DATASET:
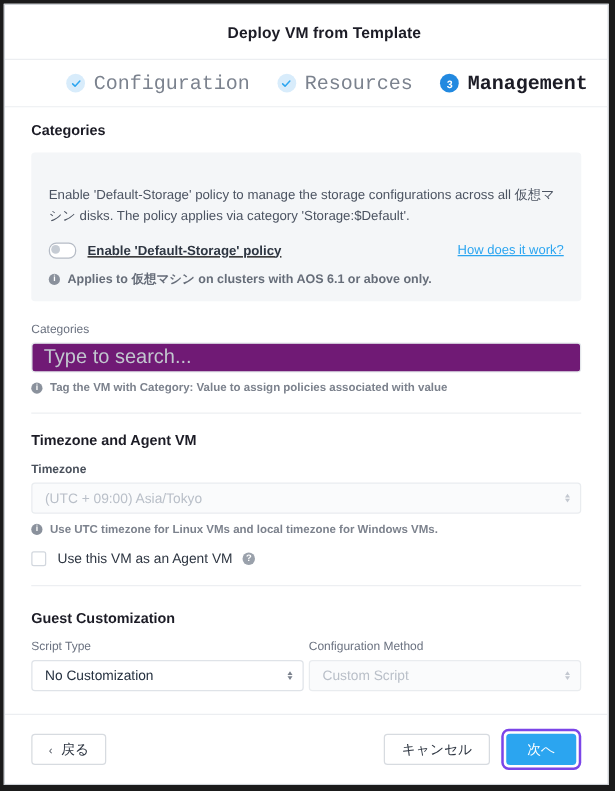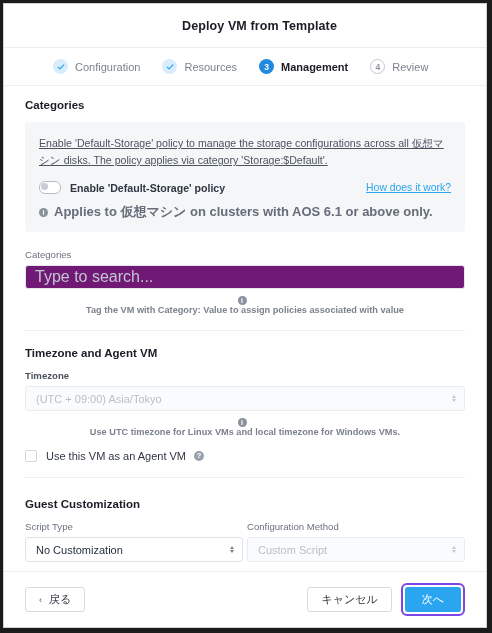--- a/index.html
+++ b/index.html
@@ -45,7 +45,7 @@
   .step.done .bubble svg{display:block;}
   .step.active .bubble{background:#2289e0;color:#fff;}
   .step.todo .bubble{border:1px solid #c3c8d0;color:#8b929e;background:#fff;}
-  .step .slabel{font-size:11px;color:#7b828e;}
+  .step .slabel{font-size:16px;color:#7b828e;font-family:Liberation Mono, monospace;}
   .step.active .slabel{color:#1c1c26;font-weight:bold;}
   
   .content{

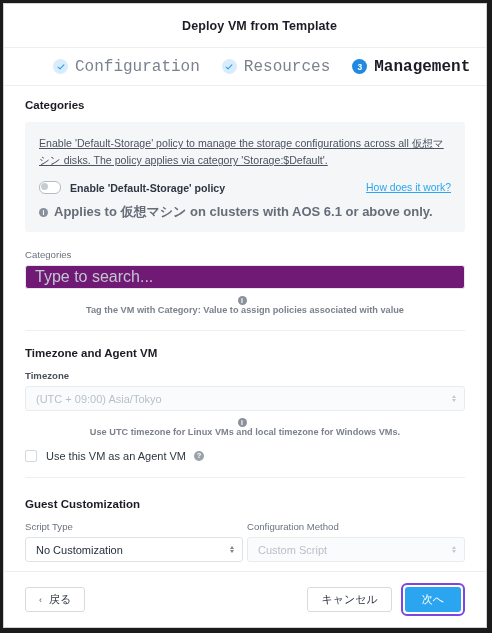--- a/index.html
+++ b/index.html
@@ -62,7 +62,7 @@
     padding:13px 14px 11px 14px;box-sizing:border-box;
   }
   .policy p{
-    margin:0 0 12px 0;font-size:10.6px;line-height:17px;color:#4b5361;text-decoration:underline;
+    margin:13px 0 12px 0;font-size:10.6px;line-height:17px;color:#4b5361;
   }
   .policy-row{display:flex;align-items:center;justify-content:space-between;}
   .tg-wrap{display:flex;align-items:center;}

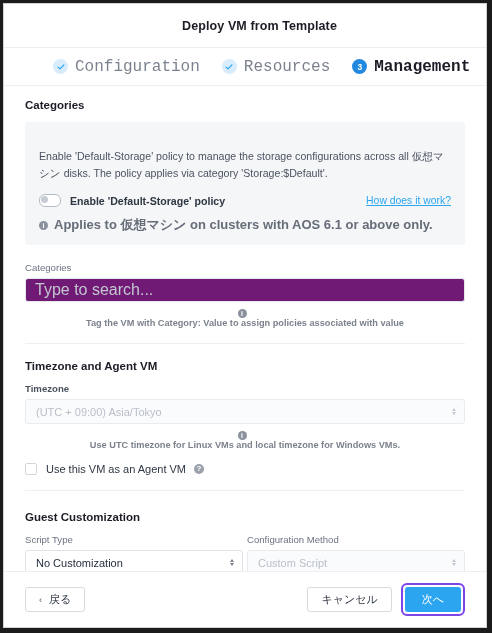--- a/index.html
+++ b/index.html
@@ -65,7 +65,7 @@
     margin:13px 0 12px 0;font-size:10.6px;line-height:17px;color:#4b5361;
   }
   .policy-row{display:flex;align-items:center;justify-content:space-between;}
-  .tg-wrap{display:flex;align-items:center;}
+  .tg-wrap{display:flex;align-items:center;text-decoration:underline;}
   .toggle{
     width:20px;height:11px;border-radius:6px;
     border:1.2px solid #b6bcc6;background:#fff;

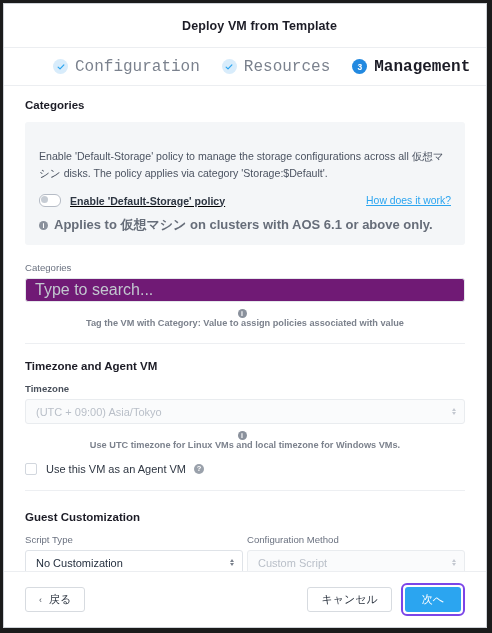--- a/index.html
+++ b/index.html
@@ -78,7 +78,7 @@
   .tg-label{font-size:10.6px;font-weight:bold;color:#2e3642;}
   .link{font-size:10.4px;color:#2ba5f0;text-decoration:underline;cursor:pointer;}
   .note{display:flex;align-items:center;margin-top:9px;}
-  .note .itxt{font-size:13px;color:#666d79;font-weight:bold;}
+  .note .itxt{font-size:10px;color:#666d79;font-weight:bold;}
   .iicon{
     width:9px;height:9px;border-radius:50%;background:#8a919c;color:#fff;
     font-size:7px;font-weight:bold;display:flex;align-items:center;

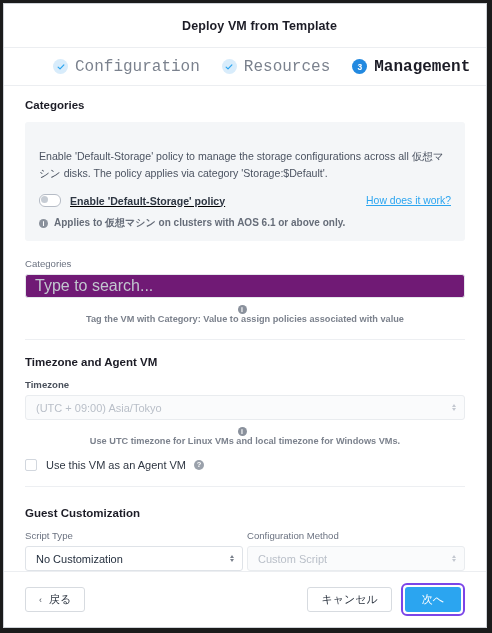--- a/index.html
+++ b/index.html
@@ -107,7 +107,7 @@
   .spin i.dn{border-top:3px solid #7a818c;}
   .select.disabled .spin i.up{border-bottom-color:#c3c8d0;}
   .select.disabled .spin i.dn{border-top-color:#c3c8d0;}
-  .hint{display:flex;align-items:center;margin-top:7px;flex-direction:column;}
+  .hint{display:flex;align-items:center;margin-top:7px;}
   .hint .htxt{font-size:9.2px;color:#7c828d;font-weight:bold;}
   .divider{height:1px;background:#edeff2;margin:15px 0 0 0;}
   .cbrow{display:flex;align-items:center;margin-top:13px;}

WHAT YOU WILL DO: From the line containing "border:1.2px solid #b6bcc6;background:#fff;" to the end of the data above, give those lines again verbatim, with both endpoints included and no images.

ANSWER TO THE EXERCISE:
     border:1.2px solid #b6bcc6;background:#fff;

--- a/index.html
+++ b/index.html
@@ -78,7 +78,7 @@
   .tg-label{font-size:10.6px;font-weight:bold;color:#2e3642;}
   .link{font-size:10.4px;color:#2ba5f0;text-decoration:underline;cursor:pointer;}
   .note{display:flex;align-items:center;margin-top:9px;}
-  .note .itxt{font-size:13px;color:#666d79;font-weight:bold;}
+  .note .itxt{font-size:10px;color:#666d79;font-weight:bold;}
   .iicon{
     width:9px;height:9px;border-radius:50%;background:#8a919c;color:#fff;
     font-size:7px;font-weight:bold;display:flex;align-items:center;

--- a/index.html
+++ b/index.html
@@ -107,7 +107,7 @@
   .spin i.dn{border-top:3px solid #7a818c;}
   .select.disabled .spin i.up{border-bottom-color:#c3c8d0;}
   .select.disabled .spin i.dn{border-top-color:#c3c8d0;}
-  .hint{display:flex;align-items:center;margin-top:7px;flex-direction:column;}
+  .hint{display:flex;align-items:center;margin-top:7px;}
   .hint .htxt{font-size:9.2px;color:#7c828d;font-weight:bold;}
   .divider{height:1px;background:#edeff2;margin:15px 0 0 0;}
   .cbrow{display:flex;align-items:center;margin-top:13px;}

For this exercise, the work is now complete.